Given the entries that follow, write out exactly the lines starting at the one containing "row order: 序号 ascending -> 序号 descending" and ending at the one containing "row 拆除人民防空工程审批: none -> 3 | 行政许可 | 三处", both ends included, and only those.

=== Section Start ===

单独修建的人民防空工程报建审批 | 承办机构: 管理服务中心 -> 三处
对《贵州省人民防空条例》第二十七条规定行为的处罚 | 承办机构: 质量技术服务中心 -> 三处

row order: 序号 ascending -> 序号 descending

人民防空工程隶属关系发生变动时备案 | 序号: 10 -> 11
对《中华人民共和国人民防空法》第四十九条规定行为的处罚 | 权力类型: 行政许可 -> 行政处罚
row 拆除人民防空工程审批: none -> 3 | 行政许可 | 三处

=== Section End ===
=== Section Start ===

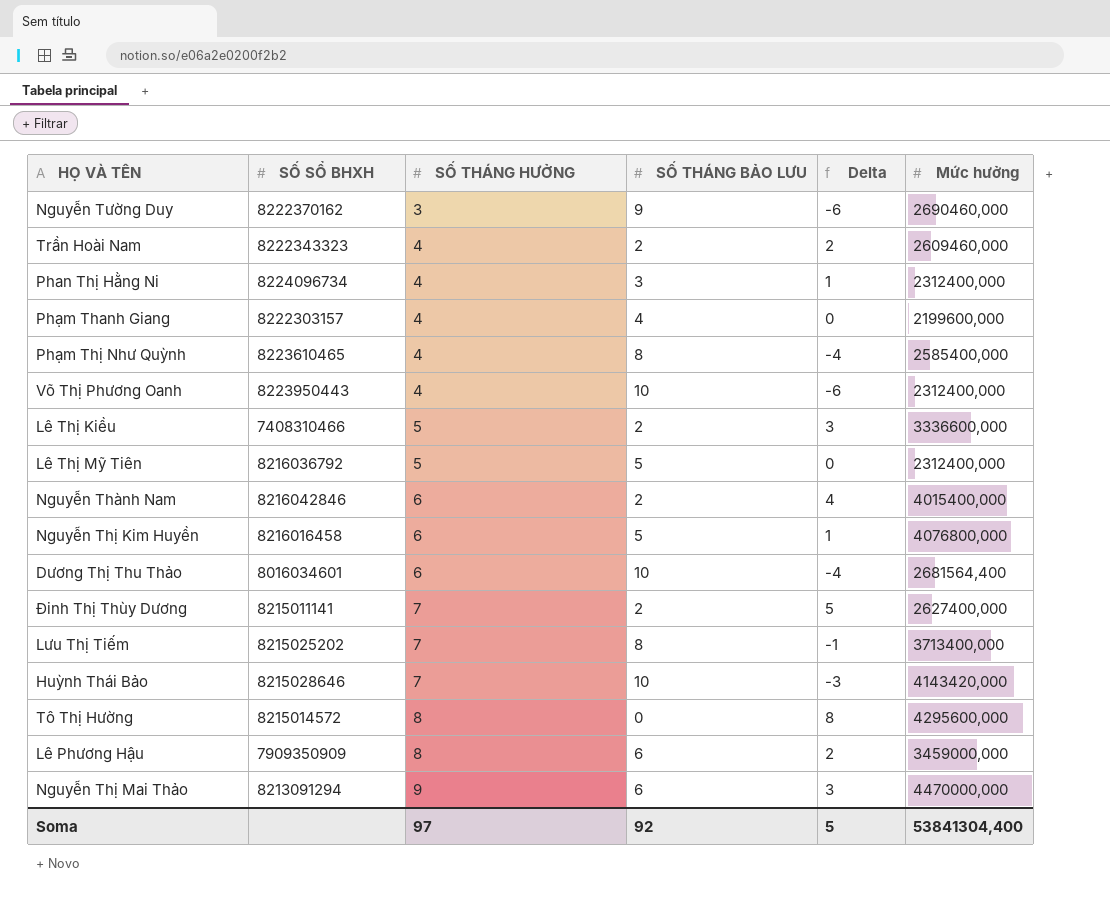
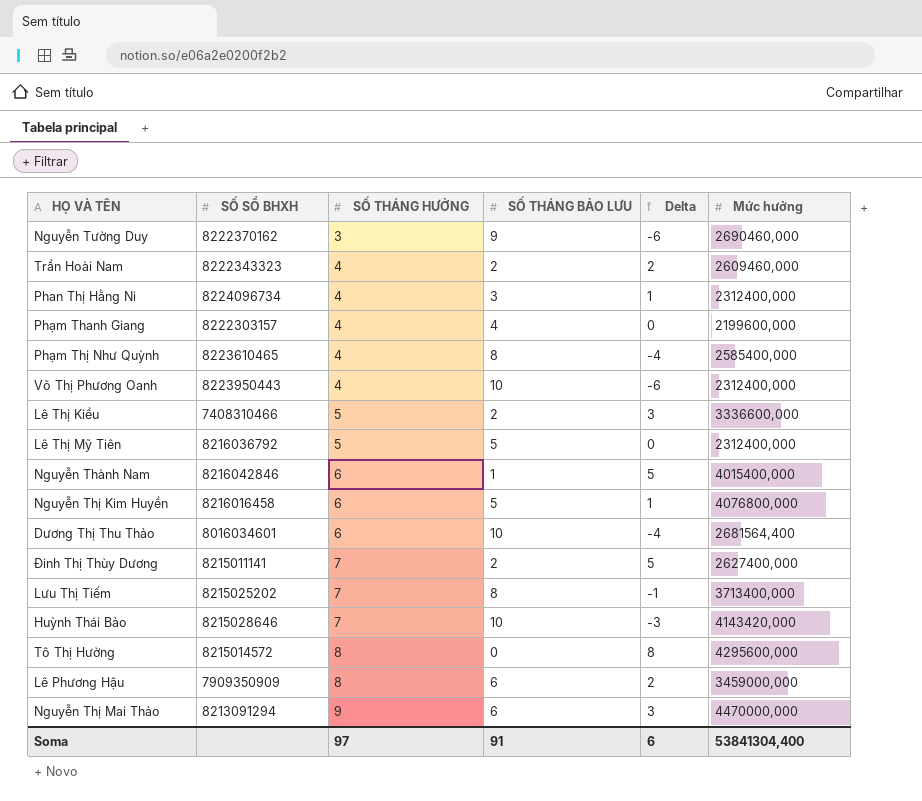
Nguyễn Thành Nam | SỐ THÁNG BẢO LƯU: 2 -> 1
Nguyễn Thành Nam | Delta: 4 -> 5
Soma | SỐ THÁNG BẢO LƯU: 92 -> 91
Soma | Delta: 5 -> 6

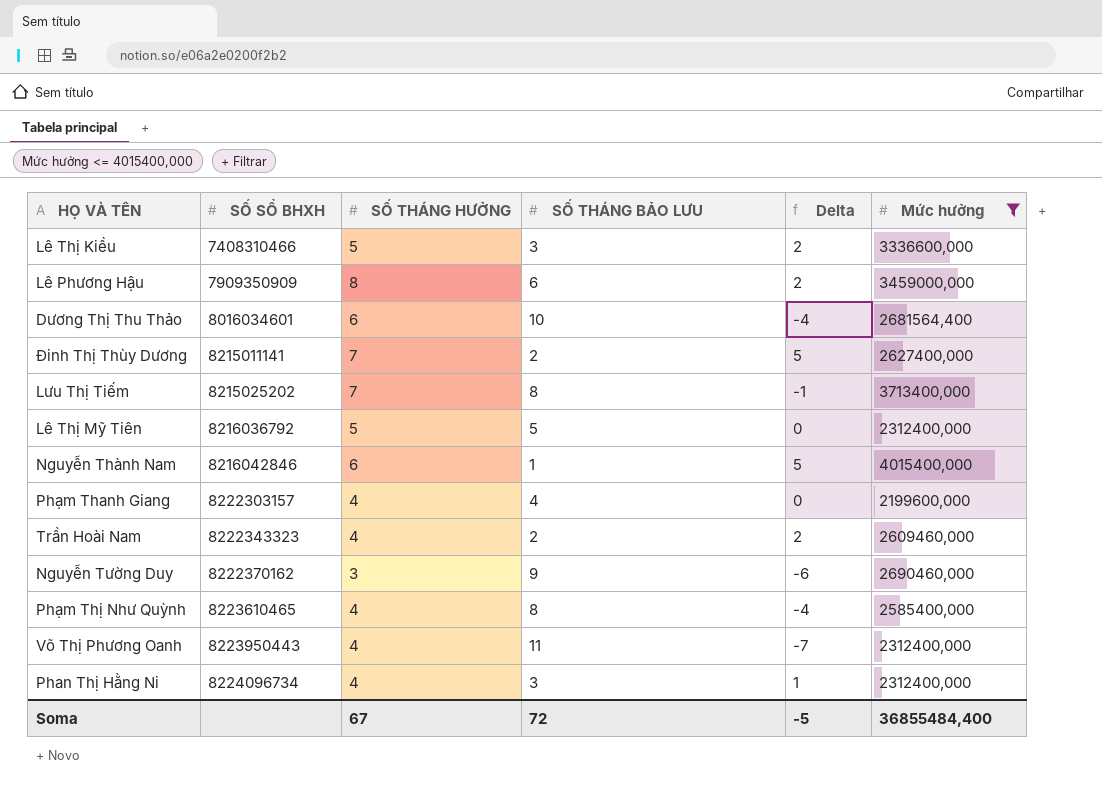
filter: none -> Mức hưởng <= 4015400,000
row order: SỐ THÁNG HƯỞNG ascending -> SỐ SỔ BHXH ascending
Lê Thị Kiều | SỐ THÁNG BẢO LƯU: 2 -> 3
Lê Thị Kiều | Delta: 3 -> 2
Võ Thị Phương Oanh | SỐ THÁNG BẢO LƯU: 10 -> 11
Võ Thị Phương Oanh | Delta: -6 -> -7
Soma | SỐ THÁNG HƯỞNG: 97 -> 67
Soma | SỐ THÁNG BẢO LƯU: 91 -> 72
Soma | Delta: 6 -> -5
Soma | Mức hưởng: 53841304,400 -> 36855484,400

=== Section End ===

• Response to this exercise:
row order: 序号 ascending -> 序号 descending

人民防空工程隶属关系发生变动时备案 | 序号: 10 -> 11
对《中华人民共和国人民防空法》第四十九条规定行为的处罚 | 权力类型: 行政许可 -> 行政处罚
row 拆除人民防空工程审批: none -> 3 | 行政许可 | 三处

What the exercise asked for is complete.